Within seconds, the wealthy halfa was being torn up by the angry ghost cat. Everyone in the room panicked at the sudden appearance of the being. Mrs. Manson and her friends ended up with a combination of several people's meals splattered on their heads, completely ruining their hair while simultaneously staining their clothes.

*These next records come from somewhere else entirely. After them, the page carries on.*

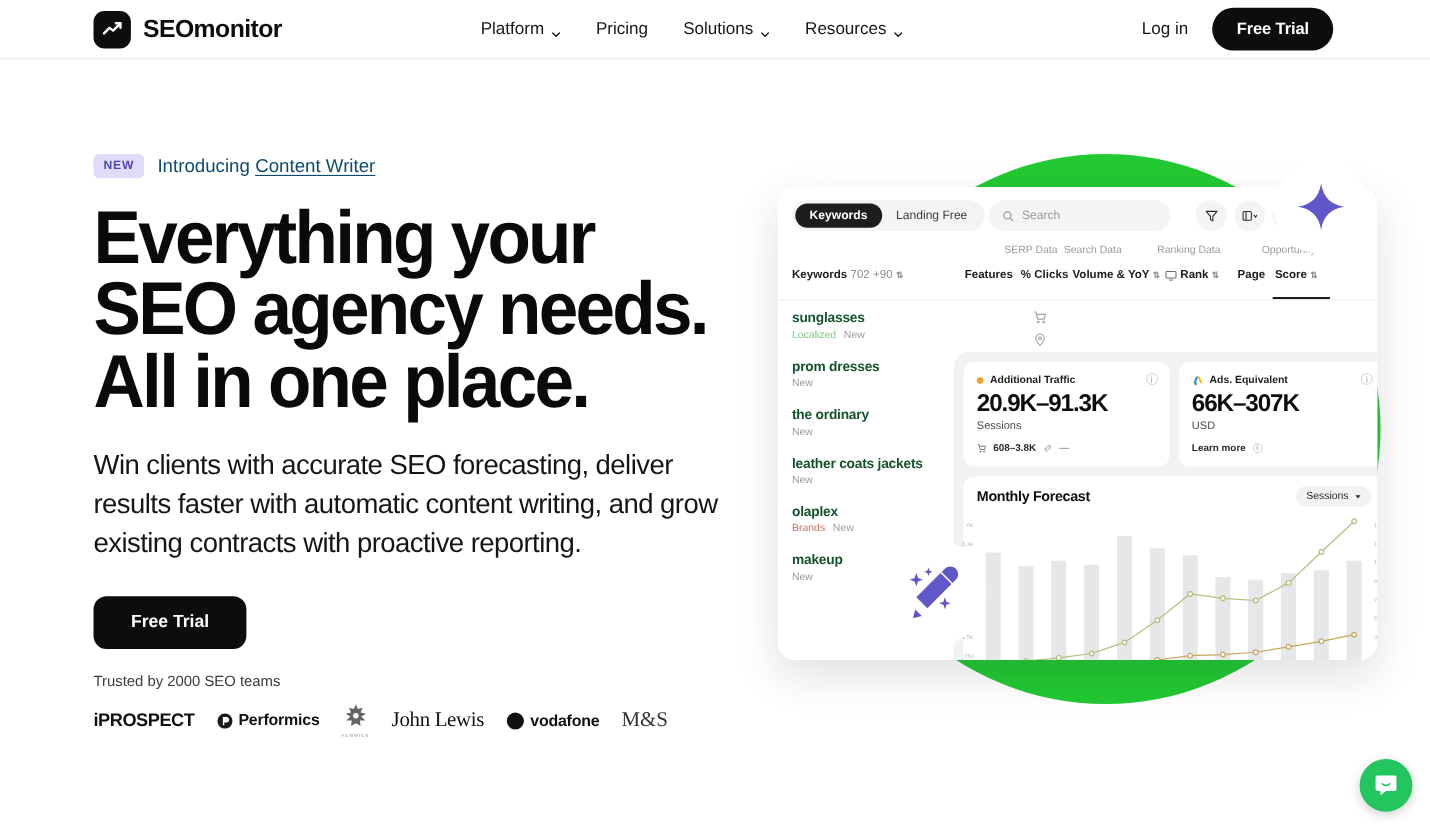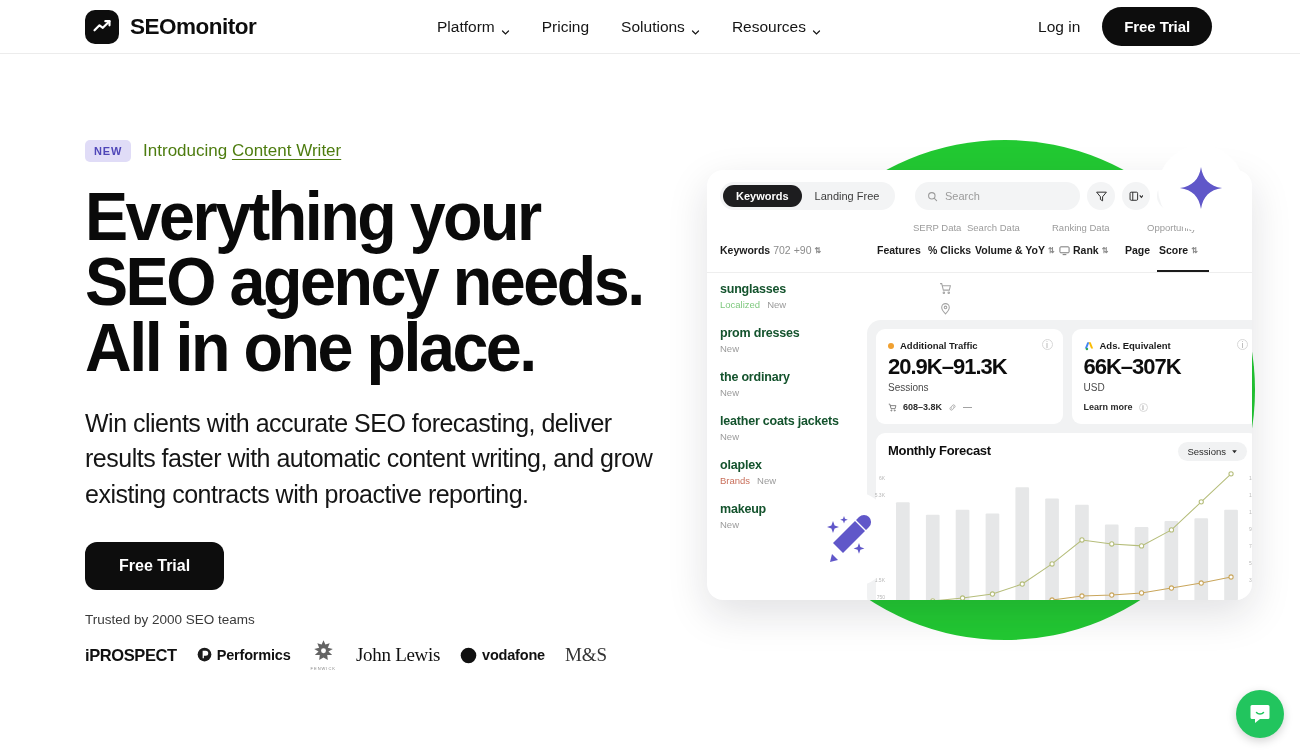"Introducing Content Writer" .eyebrow-text { color: #4d7c0f -> #0c4a6e }
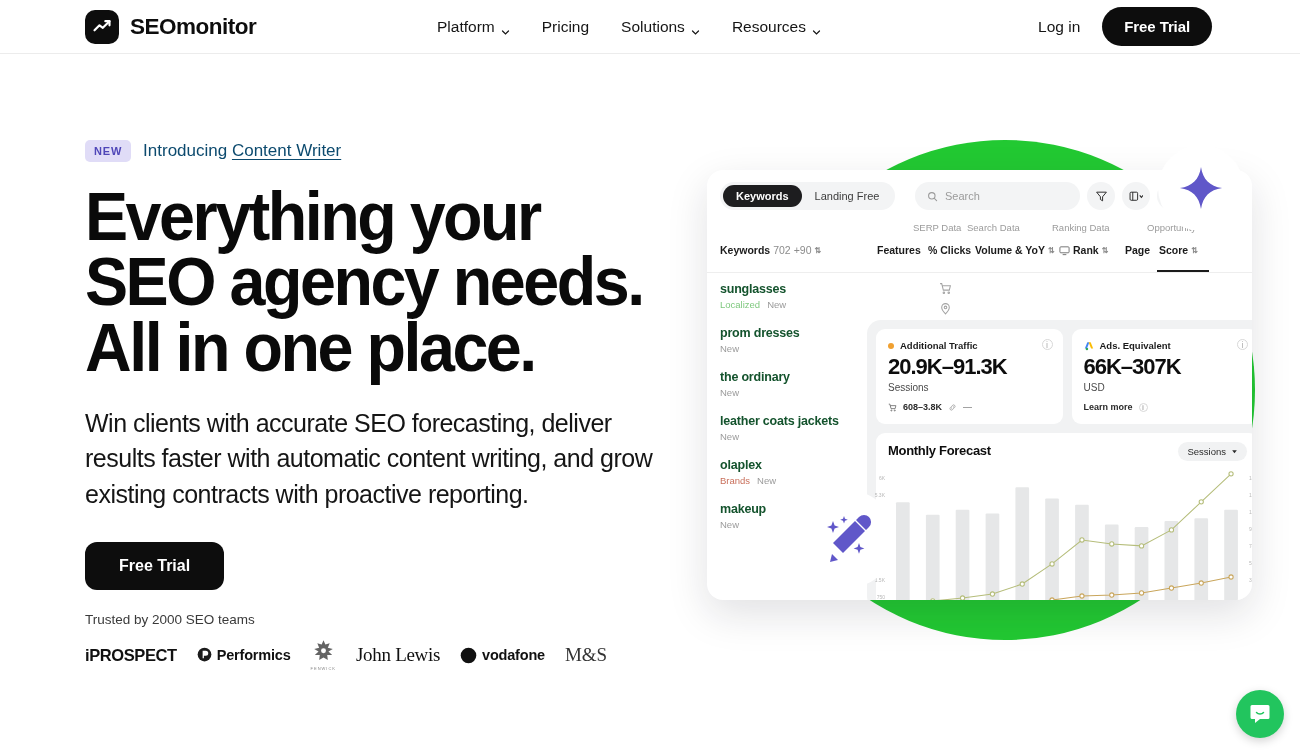"Search" .search-box { left: 208px -> 192px }
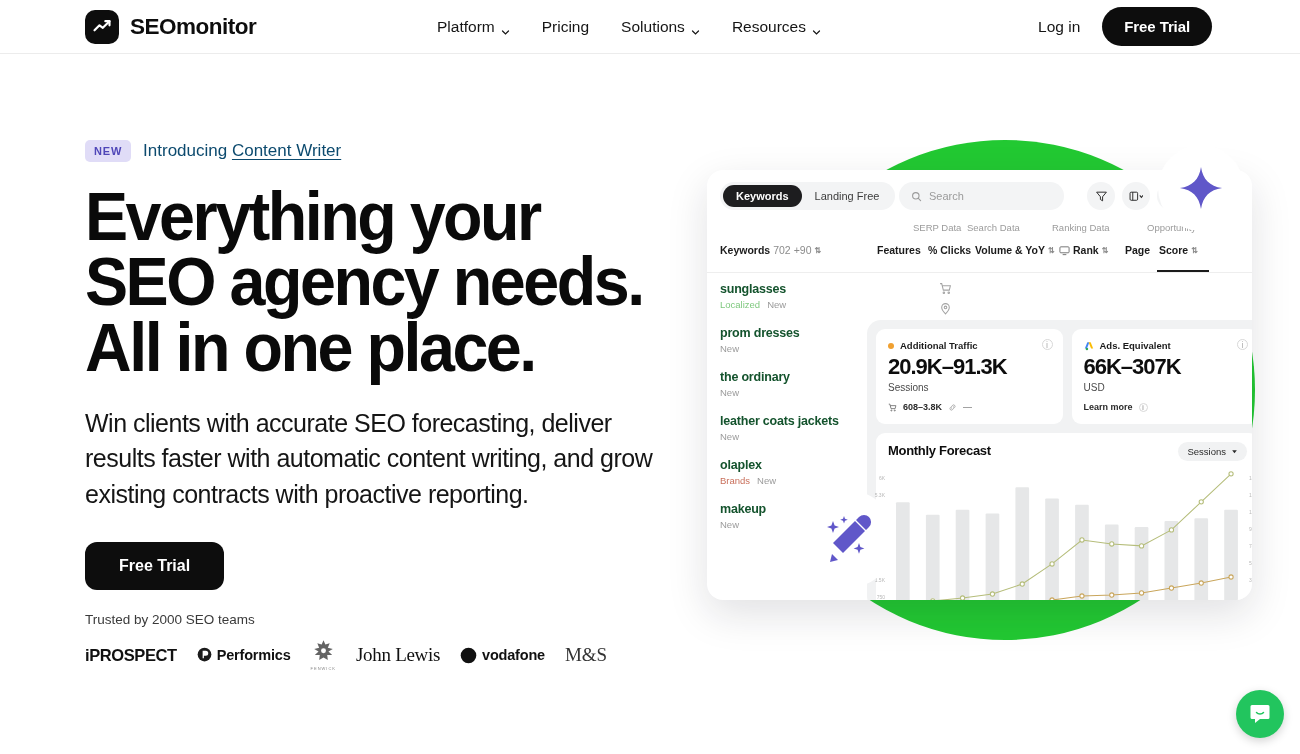"iPROSPECT" .logo-item { align-items: flex-start -> flex-end }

In the panic, no one noticed a snickering waiter with glowing, green eyes take out a camcorder and videotaping the whole thing.
Hologram Maddie, despite what her "Master" knew, actually did have a sense of sentience. As such, she did get bored whenever he left for extended amounts of time. It honestly made her angry whenever that… absolute creep looked at her that way.
At the moment, though, she was laughing at a video put up on the ghostly video-sharing-webstie, BooTube. In it, she watched her "Master" get torn to shreds while the entire time, he screamed "Why, Maddie?! Why?!"
She smirked and buried her head further into the holographic arm of Hologram Jack.
AN: That is a part of the punishment I had in mind for Vlad Masters. I'll be sure to put up another (he's just such a hateable character).
For those wondering, Valerian root makes cats go nuts. Seriously, it's like a cat magnet.
It's completely alright if you gagged while you read certain bits of this fanfic.
I know I did, but the payout was pretty worth it.
NOT EVEN IN YOUR OWN COMPUTER SIMULATION, YA FROOTLOOP!